Problem description. Reproduce the lines of the listing exactly, beginning at the top, until the line with "Floret Print Onesie-Cream/Blue: 1" has been reproduced too.

- - - -

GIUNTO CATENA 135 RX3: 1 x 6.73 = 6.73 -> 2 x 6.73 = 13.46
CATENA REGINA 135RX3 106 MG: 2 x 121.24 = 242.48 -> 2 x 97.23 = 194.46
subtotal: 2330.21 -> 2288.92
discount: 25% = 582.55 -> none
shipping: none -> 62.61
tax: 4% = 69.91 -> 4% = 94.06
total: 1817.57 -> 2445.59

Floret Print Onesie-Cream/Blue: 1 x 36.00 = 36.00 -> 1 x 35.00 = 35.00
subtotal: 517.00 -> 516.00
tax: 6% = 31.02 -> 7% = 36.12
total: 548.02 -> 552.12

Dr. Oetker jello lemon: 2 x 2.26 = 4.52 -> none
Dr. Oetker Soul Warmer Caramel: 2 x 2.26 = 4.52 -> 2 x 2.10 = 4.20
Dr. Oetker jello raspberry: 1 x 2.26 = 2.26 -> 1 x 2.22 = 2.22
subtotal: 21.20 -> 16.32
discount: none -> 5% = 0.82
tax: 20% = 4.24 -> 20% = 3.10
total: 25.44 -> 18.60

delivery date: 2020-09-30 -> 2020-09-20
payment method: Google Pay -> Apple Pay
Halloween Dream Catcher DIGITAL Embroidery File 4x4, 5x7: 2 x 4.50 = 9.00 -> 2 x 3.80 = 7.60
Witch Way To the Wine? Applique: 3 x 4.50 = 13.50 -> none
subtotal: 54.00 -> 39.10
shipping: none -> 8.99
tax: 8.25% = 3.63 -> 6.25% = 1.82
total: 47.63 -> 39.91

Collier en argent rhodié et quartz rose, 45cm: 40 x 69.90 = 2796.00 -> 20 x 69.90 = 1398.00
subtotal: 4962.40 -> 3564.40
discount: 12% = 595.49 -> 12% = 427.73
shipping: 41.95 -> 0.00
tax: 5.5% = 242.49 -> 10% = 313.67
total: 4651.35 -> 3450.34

- - - -

Reply to the task.
GIUNTO CATENA 135 RX3: 1 x 6.73 = 6.73 -> 2 x 6.73 = 13.46
CATENA REGINA 135RX3 106 MG: 2 x 121.24 = 242.48 -> 2 x 97.23 = 194.46
subtotal: 2330.21 -> 2288.92
discount: 25% = 582.55 -> none
shipping: none -> 62.61
tax: 4% = 69.91 -> 4% = 94.06
total: 1817.57 -> 2445.59

Floret Print Onesie-Cream/Blue: 1 x 36.00 = 36.00 -> 1 x 35.00 = 35.00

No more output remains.